Nothing in the data should change when you return it, but leave the pictures out.

(DATASET RECORDS Opens)

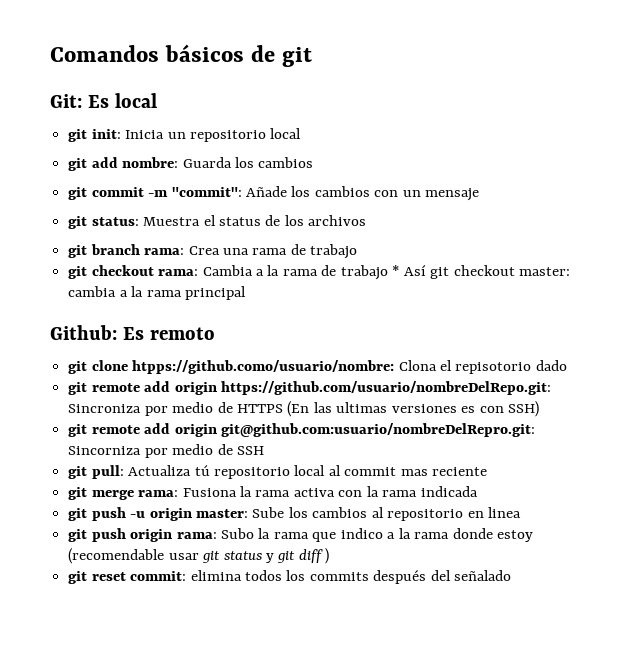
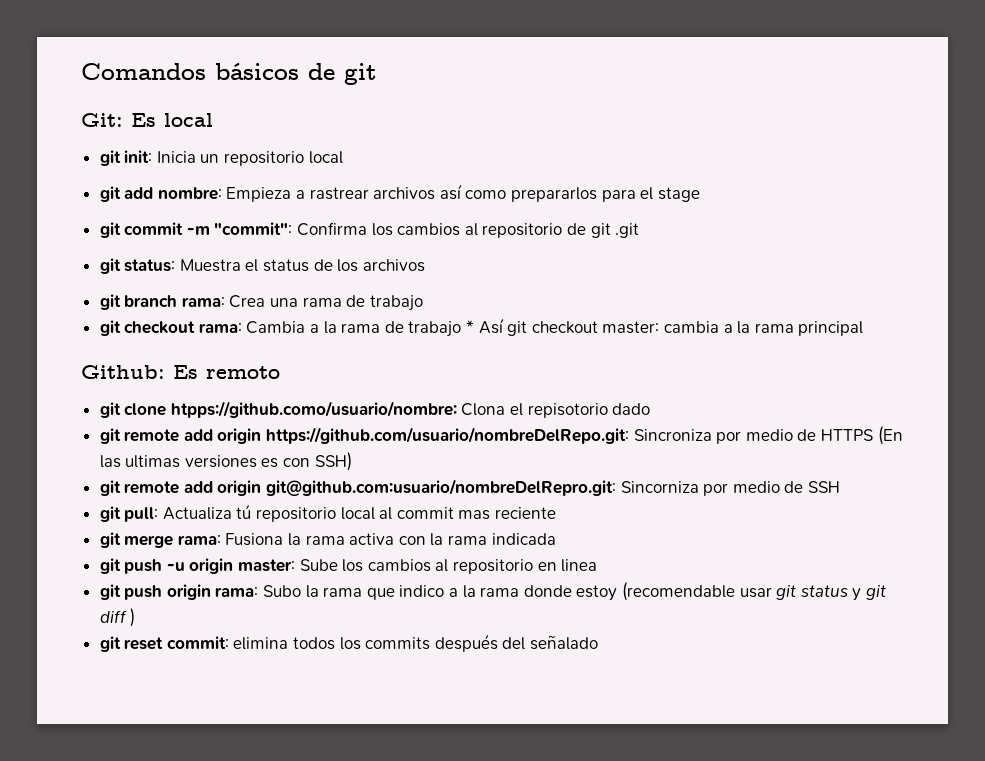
- git add nombre: Guarda los cambios
+ git add nombre: Empieza a rastrear archivos así como prepararlos para el stage
- git commit -m "commit": Añade los cambios con un mensaje
+ git commit -m "commit": Confirma los cambios al repositorio de git .git

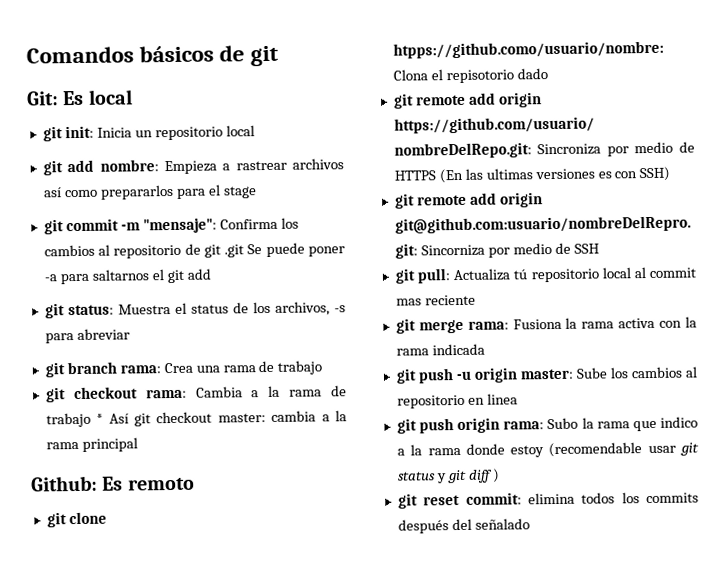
- git commit -m "commit": Confirma los cambios al repositorio de git .git
+ git commit -m "mensaje": Confirma los cambios al repositorio de git .git Se puede poner -a para saltarnos el git add
- git status: Muestra el status de los archivos
+ git status: Muestra el status de los archivos, -s para abreviar

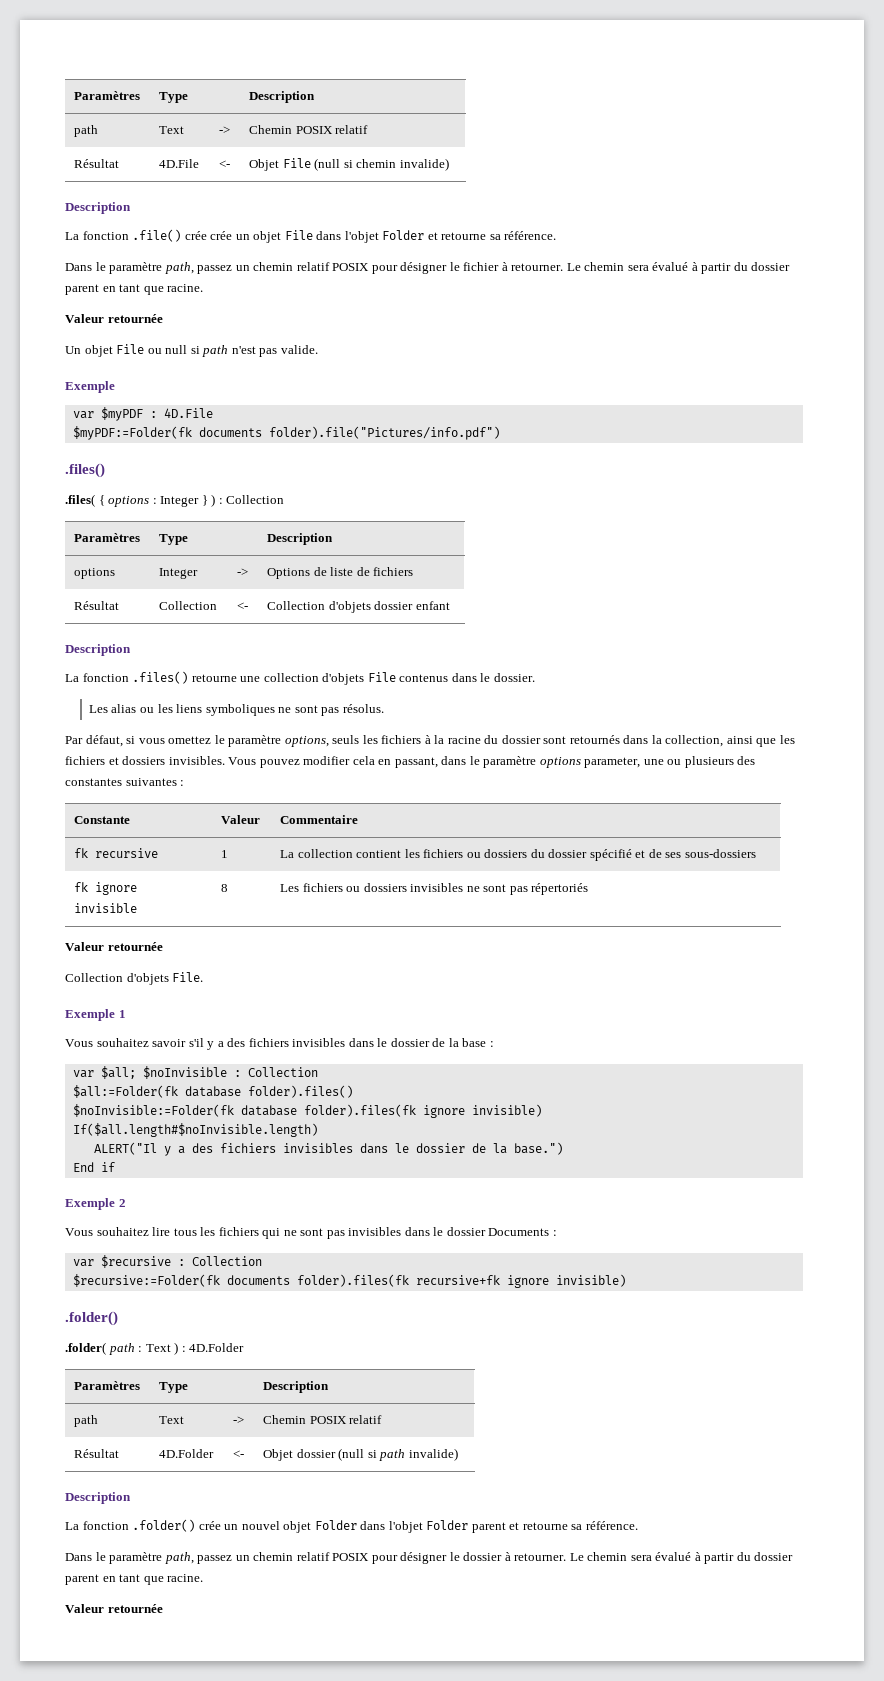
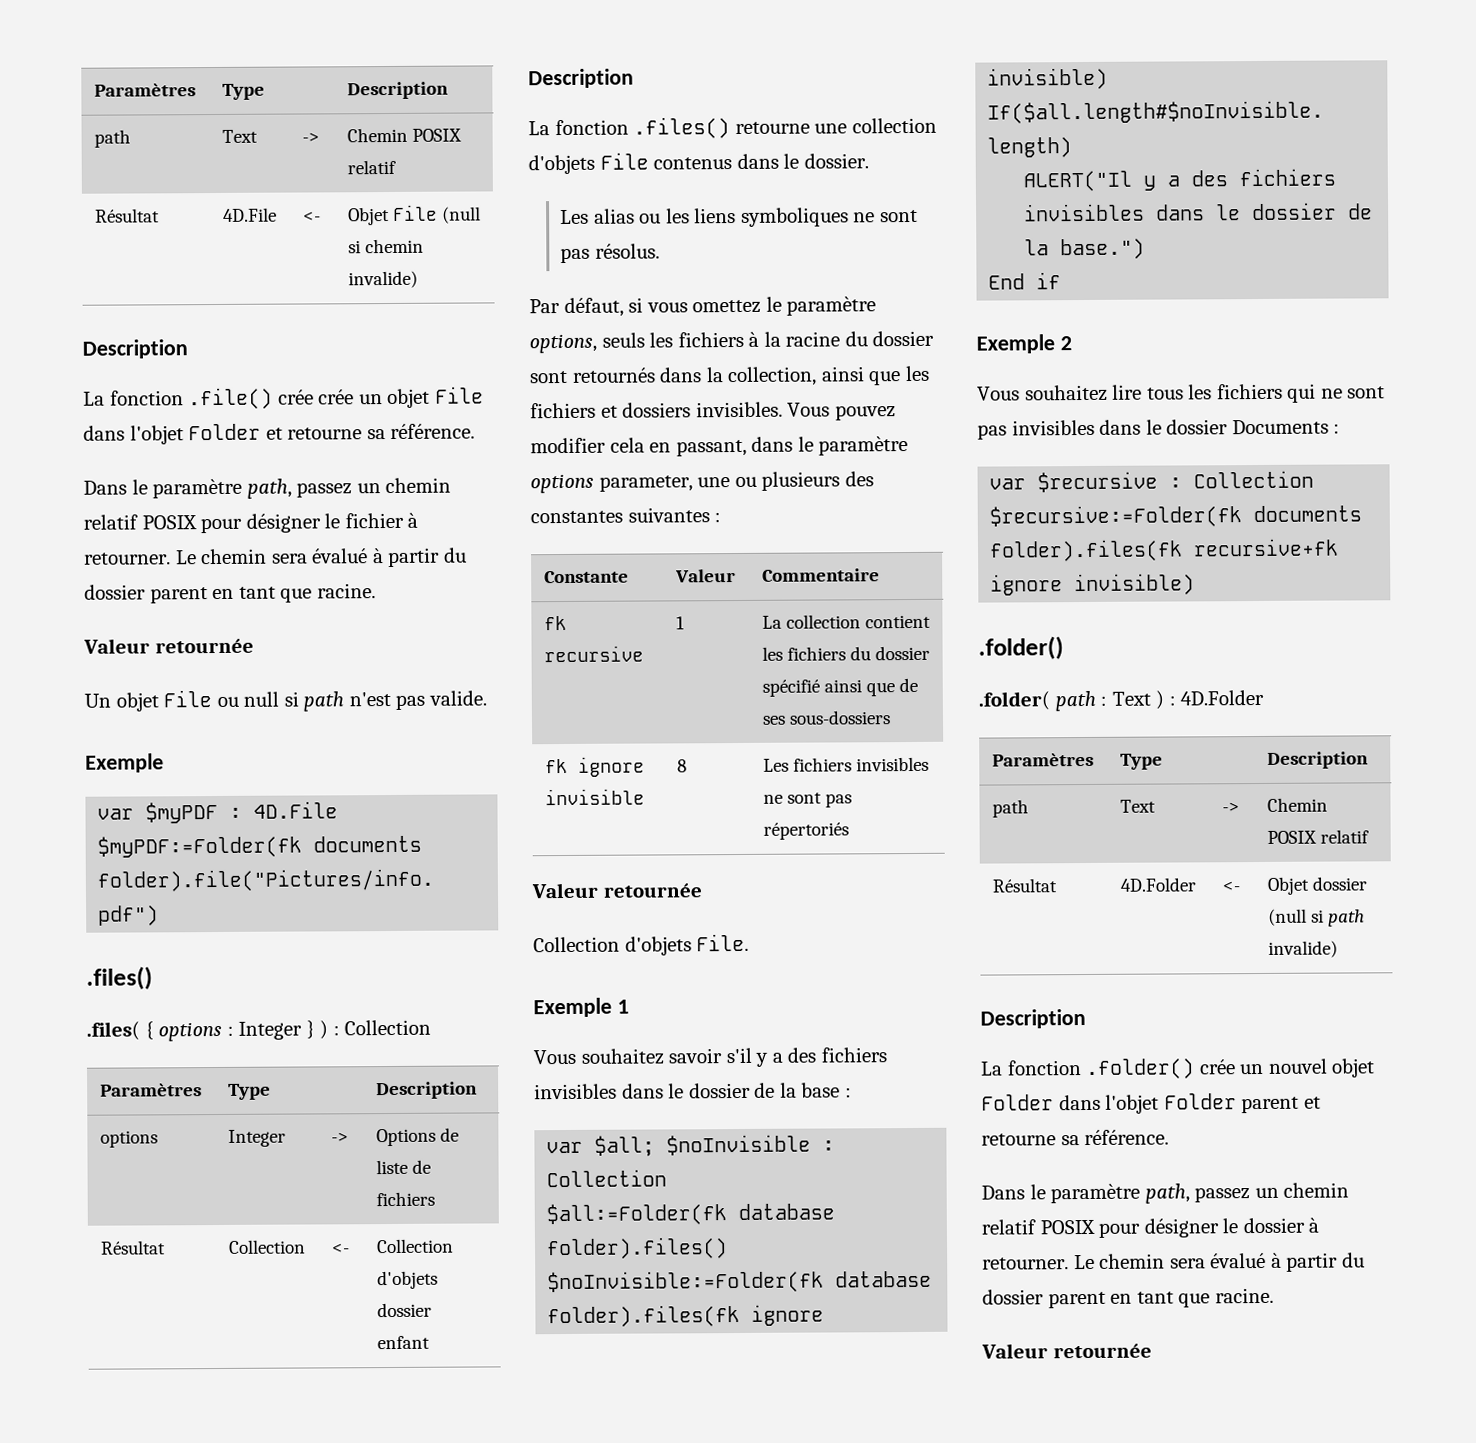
- fk recursive | 1 | La collection contient les fichiers ou dossiers du dossier spécifié et de ses sous-dossiers
+ fk recursive | 1 | La collection contient les fichiers du dossier spécifié ainsi que de ses sous-dossiers
- fk ignore invisible | 8 | Les fichiers ou dossiers invisibles ne sont pas répertoriés
+ fk ignore invisible | 8 | Les fichiers invisibles ne sont pas répertoriés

(DATASET RECORDS Closes)

__SOLUTION BELOW__
- git add nombre: Guarda los cambios
+ git add nombre: Empieza a rastrear archivos así como prepararlos para el stage
- git commit -m "commit": Añade los cambios con un mensaje
+ git commit -m "commit": Confirma los cambios al repositorio de git .git

- git commit -m "commit": Confirma los cambios al repositorio de git .git
+ git commit -m "mensaje": Confirma los cambios al repositorio de git .git Se puede poner -a para saltarnos el git add
- git status: Muestra el status de los archivos
+ git status: Muestra el status de los archivos, -s para abreviar

- fk recursive | 1 | La collection contient les fichiers ou dossiers du dossier spécifié et de ses sous-dossiers
+ fk recursive | 1 | La collection contient les fichiers du dossier spécifié ainsi que de ses sous-dossiers
- fk ignore invisible | 8 | Les fichiers ou dossiers invisibles ne sont pas répertoriés
+ fk ignore invisible | 8 | Les fichiers invisibles ne sont pas répertoriés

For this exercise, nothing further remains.